Let's take a look on few firsst rows in our dataset

In [2]:
print(hn[:5])

[['id', 'title', 'url', 'num_points', 'num_comments', 'author', 'created_at'], ['12224879', 'Interactive Dynamic Video', 'http://www.interactivedynamicvideo.com/', '386', '52', 'ne0phyte', '8/4/2016 11:52'], ['10975351', 'How to Use Open Source and Shut the Fuck Up at the Same Time', 'http://hueniverse.com/2016/01/26/how-to-use-open-source-and-shut-the-fuck-up-at-the-same-time/', '39', '10', 'josep2', '1/26/2016 19:30'], ['11964716', "Florida DJs May Face Felony for April Fools' Water Joke", 'http://www.thewire.com/entertainment/2013/04/florida-djs-april-fools-water-joke/63798/', '2', '1', 'vezycash', '6/23/2016 22:20'], ['11919867', 'Technology ventures: From Idea to Enterprise', 'https://www.amazon.com/Technology-Ventures-Enterprise-Thomas-Byers/dp/0073523429', '3', '1', 'hswarna', '6/17/2016 0:01']]


As we can see now in our dataset the list of list are the headers of our data. We want to separate them to work on data.

### Removing Headers from a List of Lists

We will slice the dataset `hn` to extract the header which will be saved to a variable called `header`. Then, to save the dataset without a header, we'll save the sliced dataset back to the variable `hn` to overwrite the version with the header.

In [3]:
headers = hn[0]
hn = hn[1:]

In [4]:
print(headers)

['id', 'title', 'url', 'num_points', 'num_comments', 'author', 'created_at']


In the table below, we have included the name of the column and a description of what it refers to in order to make it easier to understand the data.

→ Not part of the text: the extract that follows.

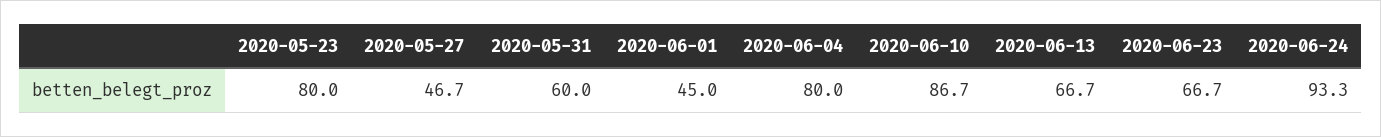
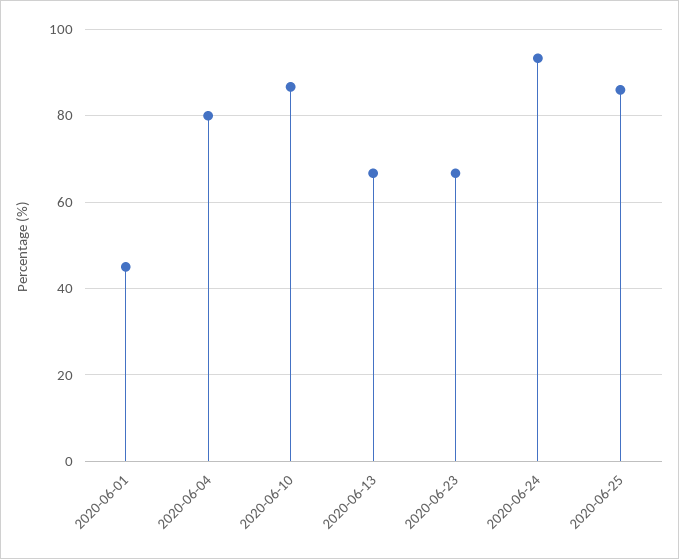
2020-05-23: 80 -> none
2020-05-27: 46.7 -> none
2020-05-31: 60 -> none
2020-06-25: none -> 86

| Column Name | Description |
| ----------- | ----------- |
| id | the unique identifier from Hacker News for the post |
| title | the title of the post |
| url | the URL that the posts links to, if the post has a URL |
| num_points | the number of points the post acquired, calculated as the total number of upvotes minus the total number of downvotes |
| num_comments | the number of comments on the post |
| author | the username of the person who submitted the post |
| created_at | the date and time of the post's submission |

Now we print few rows to check if list with column names was removed.

In [5]:
print(hn[:5])

[['12224879', 'Interactive Dynamic Video', 'http://www.interactivedynamicvideo.com/', '386', '52', 'ne0phyte', '8/4/2016 11:52'], ['10975351', 'How to Use Open Source and Shut the Fuck Up at the Same Time', 'http://hueniverse.com/2016/01/26/how-to-use-open-source-and-shut-the-fuck-up-at-the-same-time/', '39', '10', 'josep2', '1/26/2016 19:30'], ['11964716', "Florida DJs May Face Felony for April Fools' Water Joke", 'http://www.thewire.com/entertainment/2013/04/florida-djs-april-fools-water-joke/63798/', '2', '1', 'vezycash', '6/23/2016 22:20'], ['11919867', 'Technology ventures: From Idea to Enterprise', 'https://www.amazon.com/Technology-Ventures-Enterprise-Thomas-Byers/dp/0073523429', '3', '1', 'hswarna', '6/17/2016 0:01'], ['10301696', 'Note by Note: The Making of Steinway L1037 (2007)', 'http://www.nytimes.com/2007/11/07/movies/07stein.html?_r=0', '8', '2', 'walterbell', '9/30/2015 4:12']]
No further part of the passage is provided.